How to complete this task –
Skip the pictures. Output only the lines below starting at the line with "[179,265,203,278] file -> (129, 233) none" and ending at the line with "(340, 1136) none", both ends included, exactly as they are.

___ Available data ___

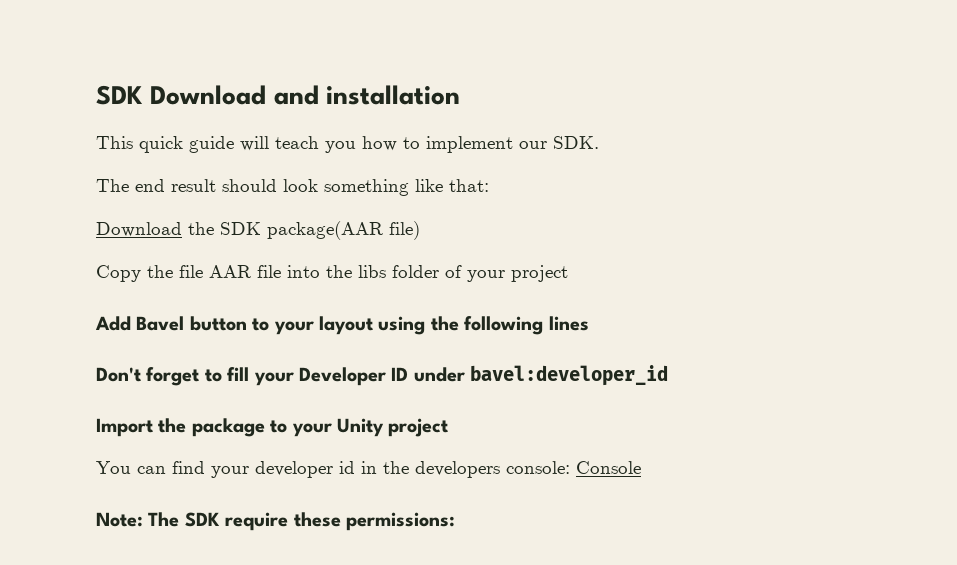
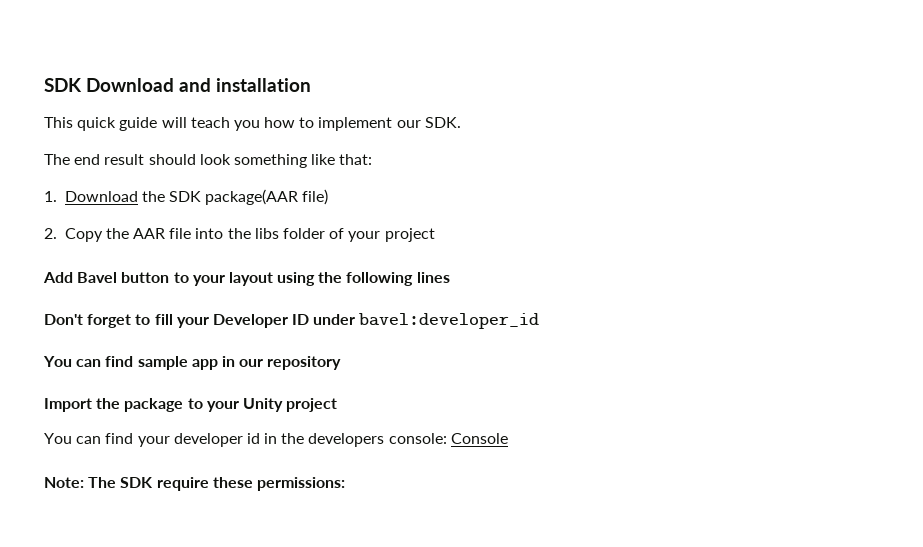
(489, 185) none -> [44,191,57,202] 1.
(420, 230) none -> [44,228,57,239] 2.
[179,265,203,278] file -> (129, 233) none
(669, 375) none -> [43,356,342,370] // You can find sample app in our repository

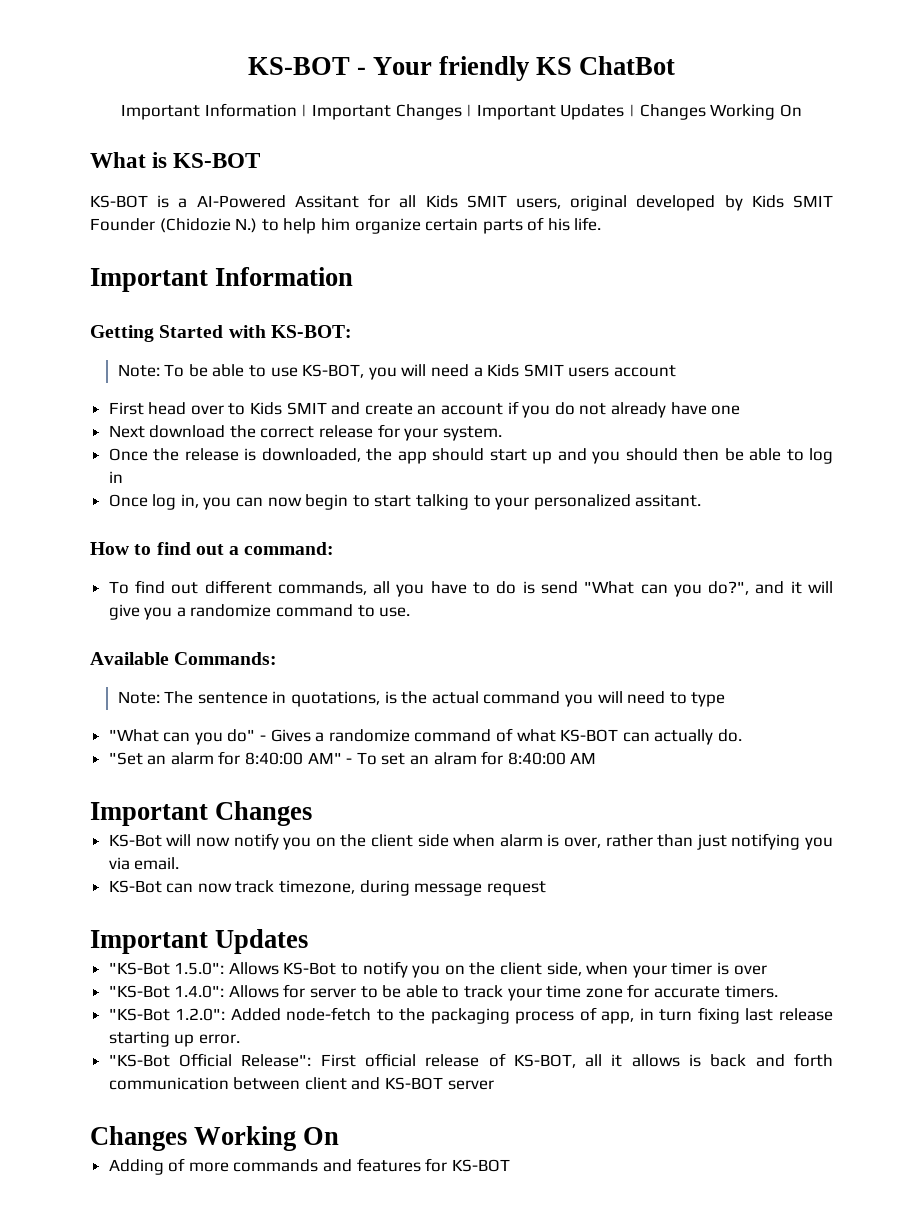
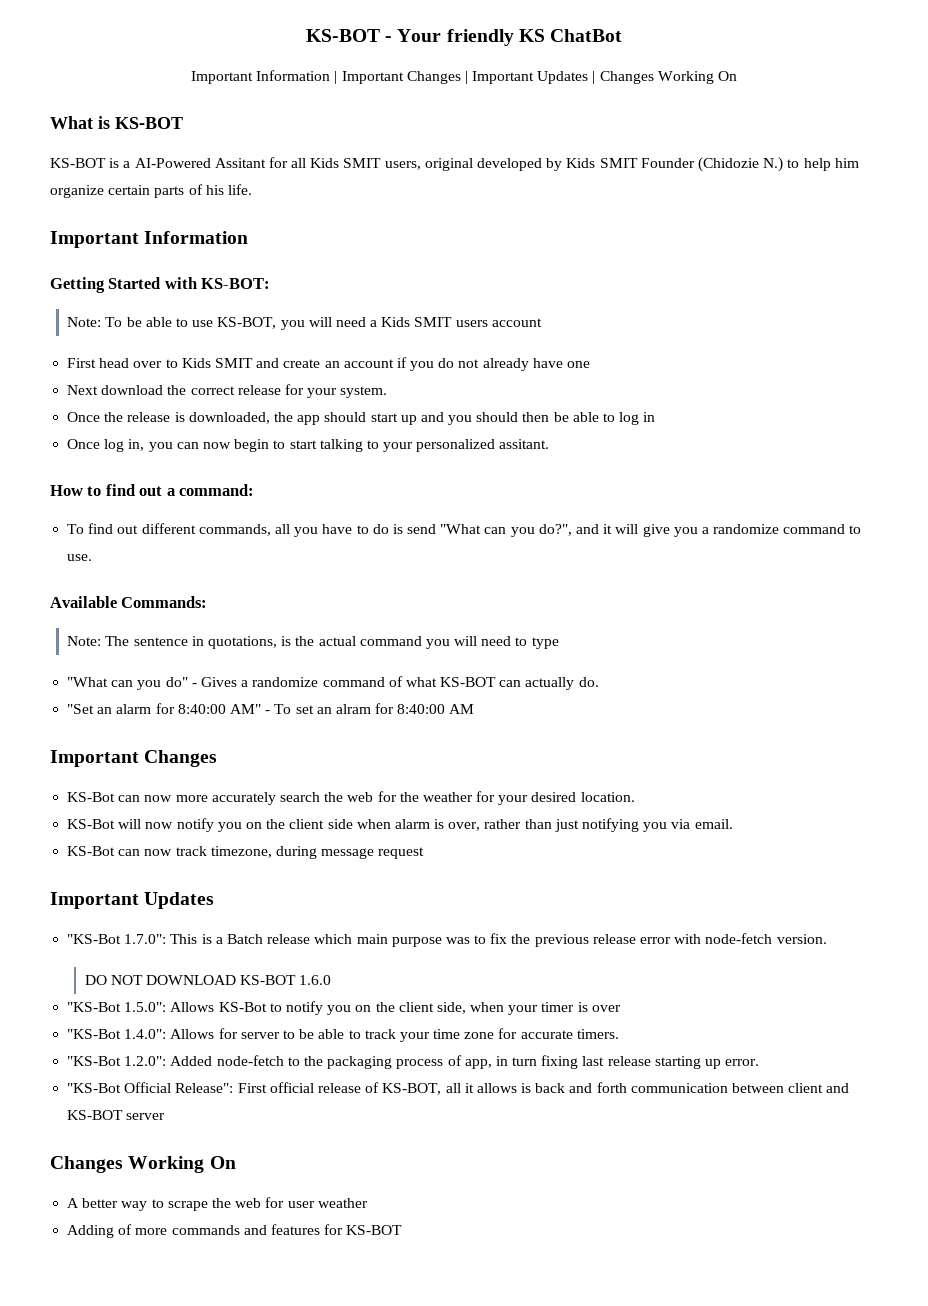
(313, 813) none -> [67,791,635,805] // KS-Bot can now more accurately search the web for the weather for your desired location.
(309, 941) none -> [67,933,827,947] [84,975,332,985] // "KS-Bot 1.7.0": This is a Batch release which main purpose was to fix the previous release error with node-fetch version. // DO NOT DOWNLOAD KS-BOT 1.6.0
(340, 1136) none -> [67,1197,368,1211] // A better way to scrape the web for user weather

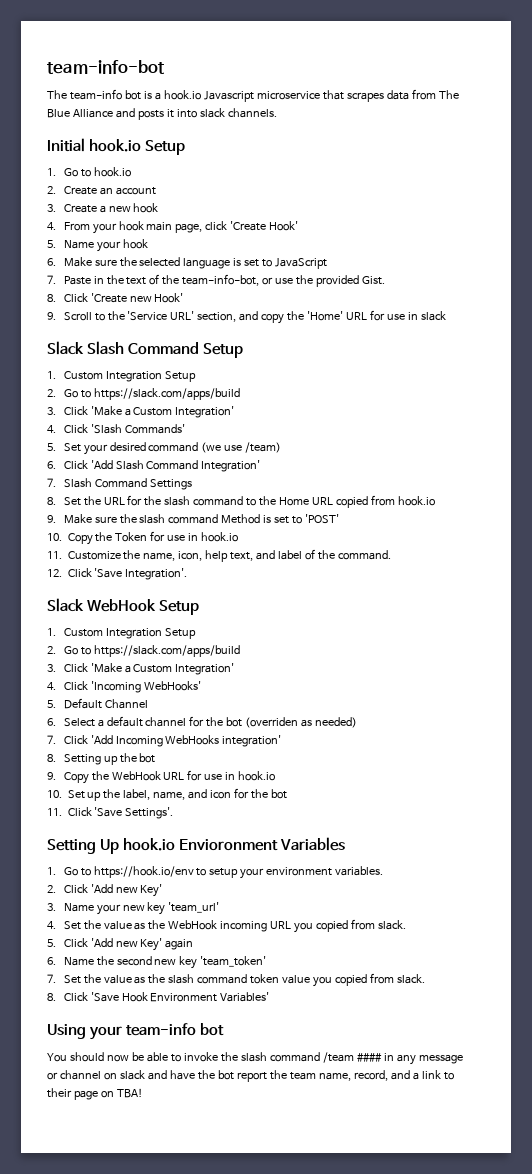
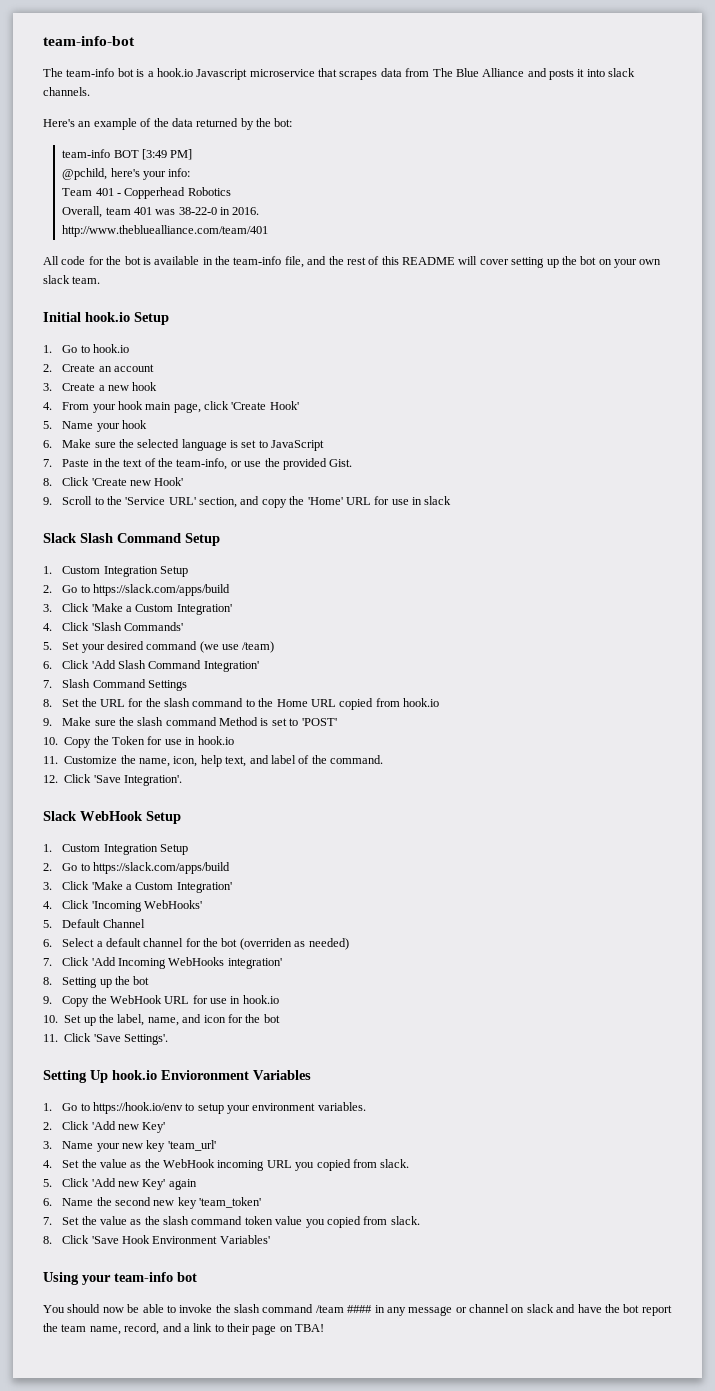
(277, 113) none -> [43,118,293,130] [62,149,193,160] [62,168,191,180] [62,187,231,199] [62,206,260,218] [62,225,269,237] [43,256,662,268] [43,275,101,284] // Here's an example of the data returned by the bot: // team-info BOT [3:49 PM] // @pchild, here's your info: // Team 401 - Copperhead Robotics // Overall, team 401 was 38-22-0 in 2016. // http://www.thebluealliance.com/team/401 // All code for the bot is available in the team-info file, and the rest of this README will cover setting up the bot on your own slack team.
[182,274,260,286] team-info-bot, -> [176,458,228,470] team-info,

___

Completed task –
[179,265,203,278] file -> (129, 233) none
(669, 375) none -> [43,356,342,370] // You can find sample app in our repository

(313, 813) none -> [67,791,635,805] // KS-Bot can now more accurately search the web for the weather for your desired location.
(309, 941) none -> [67,933,827,947] [84,975,332,985] // "KS-Bot 1.7.0": This is a Batch release which main purpose was to fix the previous release error with node-fetch version. // DO NOT DOWNLOAD KS-BOT 1.6.0
(340, 1136) none -> [67,1197,368,1211] // A better way to scrape the web for user weather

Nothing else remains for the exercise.